Supply chain network design models

There have been a lot of studies conducted from different perspective for the supply chain network design. The emphasized decision variables can be classified as facility selection, production/shipment quantities and supplier selections, etc.

According to Vial and Goetschalckx (1997), the most comprehensive strategic problems is the optimization of the complete supply chain. The strategic design of a supply chain requires managers to determine:

the number, location, capacity, and type of manufacturing plants and warehouse to use;

the set of suppliers to select;

the transportation channels to use;

the amount of raw materials and products to produce and ship among suppliers, plants, warehouses, and customers; and

the amount of raw materials, intermediate products, and finished goods to hold at various location in the inventory.

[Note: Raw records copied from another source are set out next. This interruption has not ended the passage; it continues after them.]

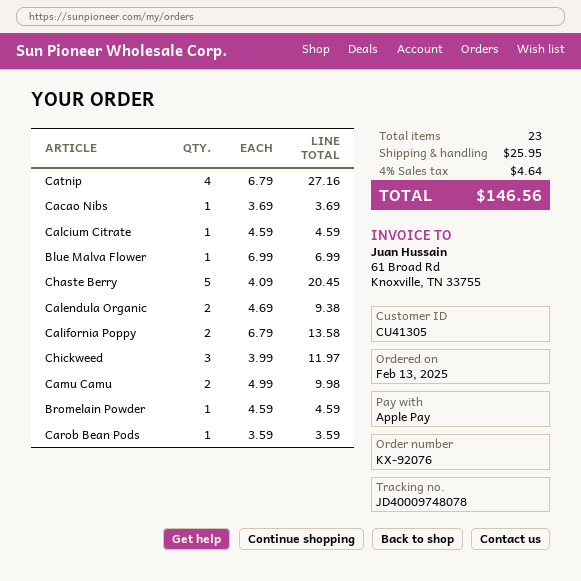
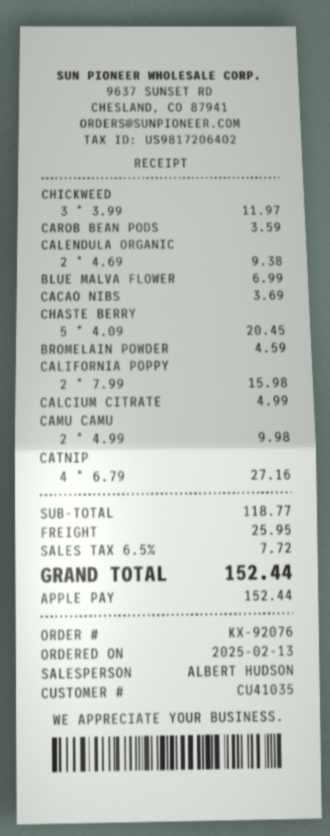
customer number: CU41305 -> CU41035
Calcium Citrate: 1 x 4.59 = 4.59 -> 1 x 4.99 = 4.99
California Poppy: 2 x 6.79 = 13.58 -> 2 x 7.99 = 15.98
tax: 4% = 4.64 -> 6.5% = 7.72
total: 146.56 -> 152.44

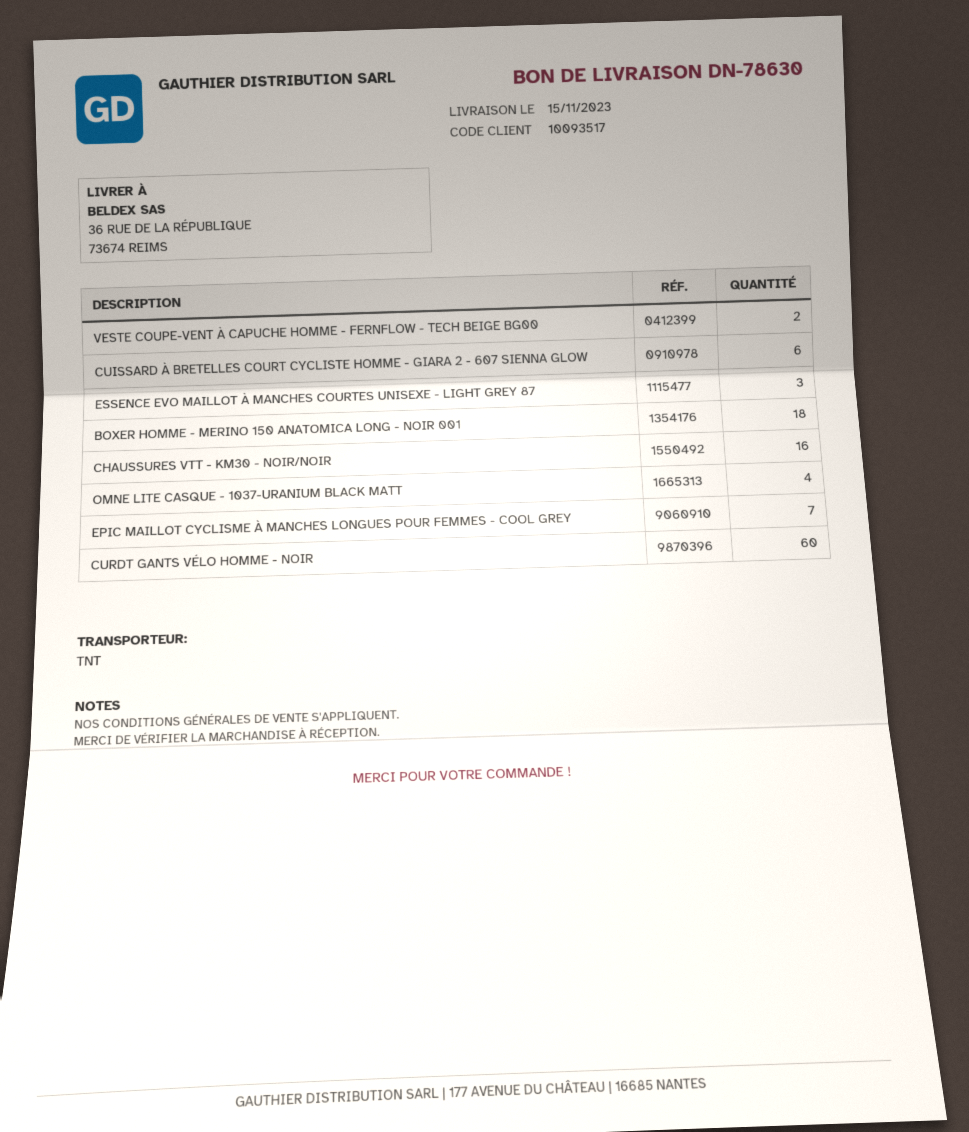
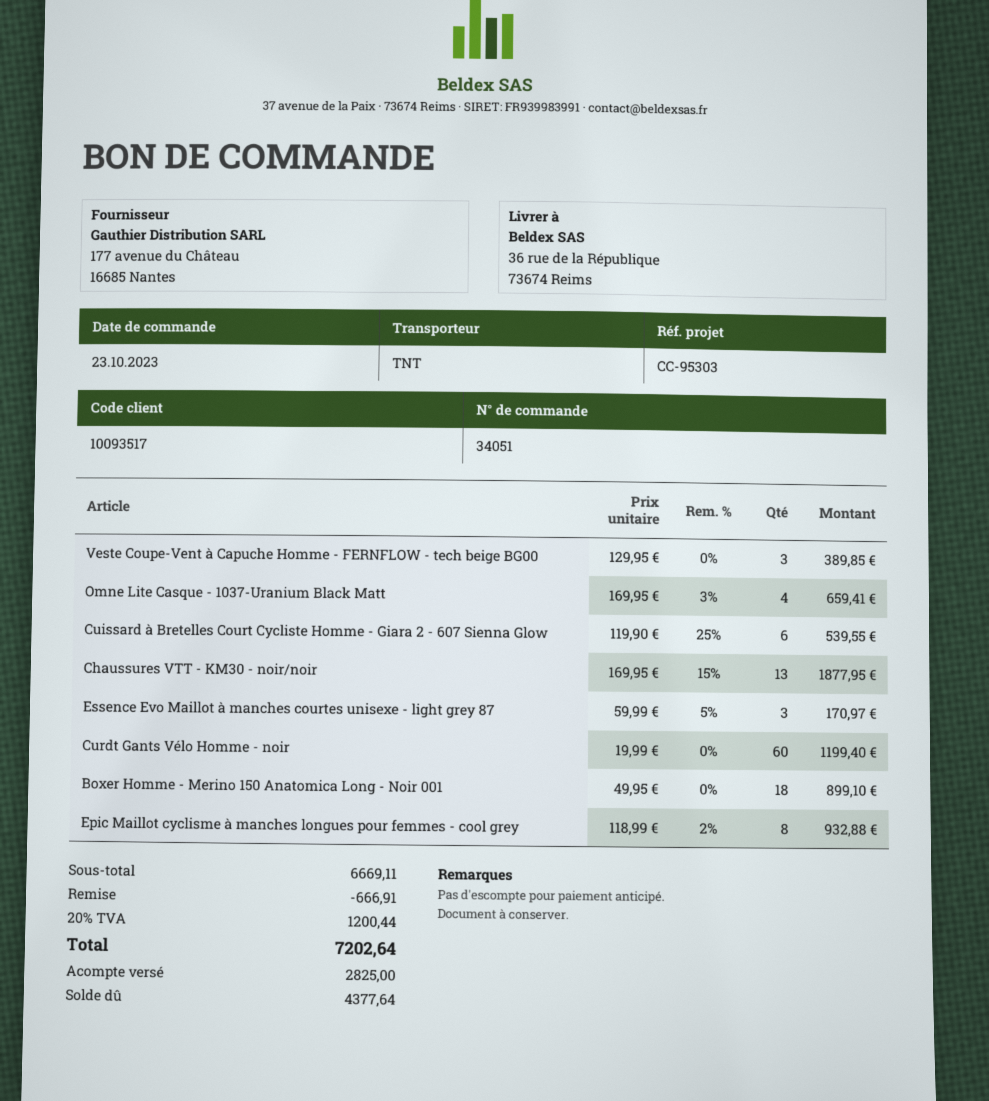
VESTE COUPE-VENT À CAPUCHE HOMME - FERNFLOW - TECH BEIGE BG00: 2 -> 3
CHAUSSURES VTT - KM30 - NOIR/NOIR: 16 -> 13
EPIC MAILLOT CYCLISME À MANCHES LONGUES POUR FEMMES - COOL GREY: 7 -> 8

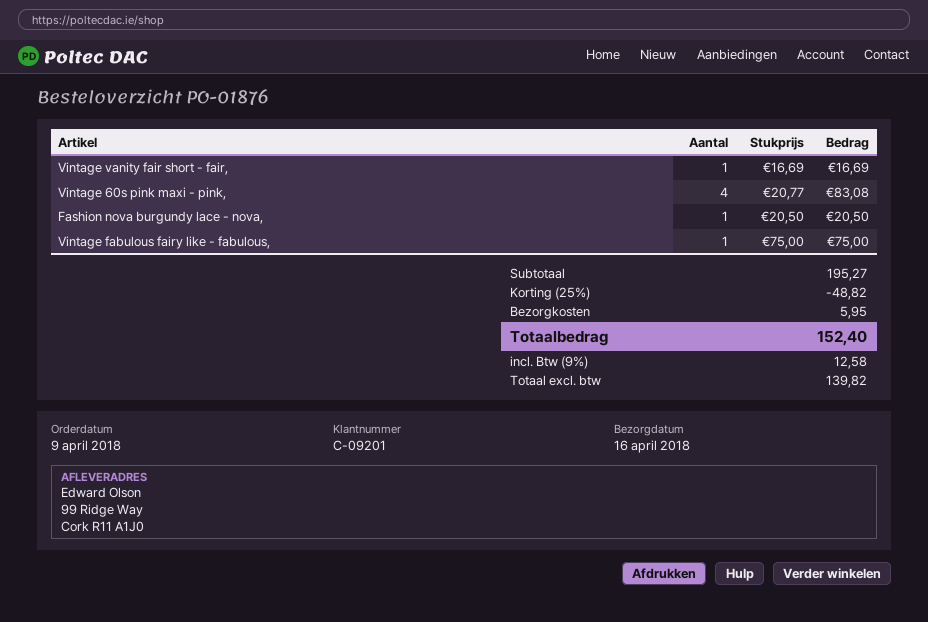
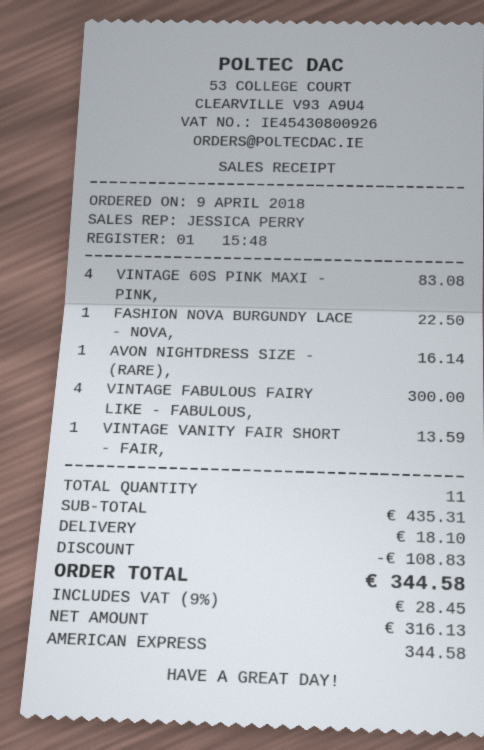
Vintage vanity fair short - fair,: 1 for 16.69 -> 1 for 13.59
Fashion nova burgundy lace - nova,: 1 for 20.50 -> 1 for 22.50
Vintage fabulous fairy like - fabulous,: 1 for 75.00 -> 4 for 300.00
AVON NIGHTDRESS SIZE - (RARE),: none -> 1 for 16.14
subtotal: 195.27 -> 435.31
discount: 48.82 -> 108.83
shipping: 5.95 -> 18.10
net: 139.82 -> 316.13
tax: 9% = 12.58 -> 9% = 28.45
total: 152.40 -> 344.58

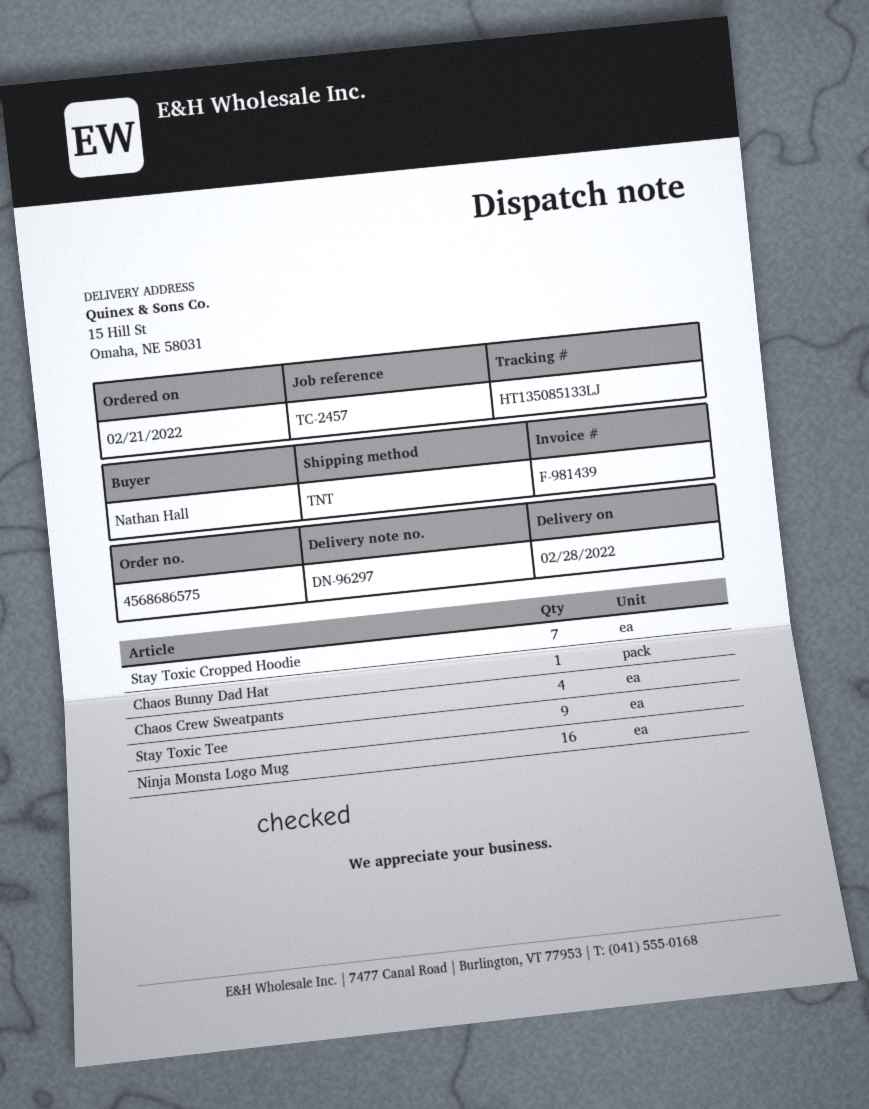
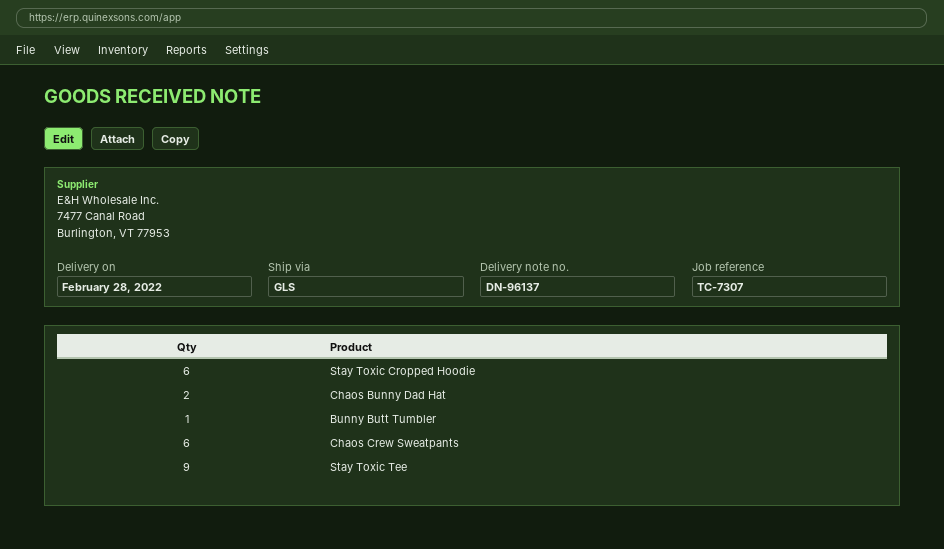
delivery note number: DN-96297 -> DN-96137
reference: TC-2457 -> TC-7307
shipping method: TNT -> GLS
Stay Toxic Cropped Hoodie: 7 -> 6
Chaos Bunny Dad Hat: 1 -> 2
Chaos Crew Sweatpants: 4 -> 6
Ninja Monsta Logo Mug: 16 -> none
Bunny Butt Tumbler: none -> 1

Many critical reviews of supply chain network design with emphasize on different perspective can be found. Vidal and Goetschalckx (1997) reviewed strategic production-distribution models. The review was classified into four sections: previous reviews, optimizations models, additional issues for modeling, and case studies and applications. Geoffrion and Powers (1995) reviewed the evolution of the strategic production and distribution models since 1970. Beamon (1998) reviewed strategic, stochastic, simulation, and economic models in the supply chain literature. Meixell and Gargeya (2005) focused on the model-based literature that addresses the global

supply chain design problems. In their paper, they mentioned that global supply chain models need to address the composite supply chain design problem by extending models to include both internal manufacturing and external supplier locations.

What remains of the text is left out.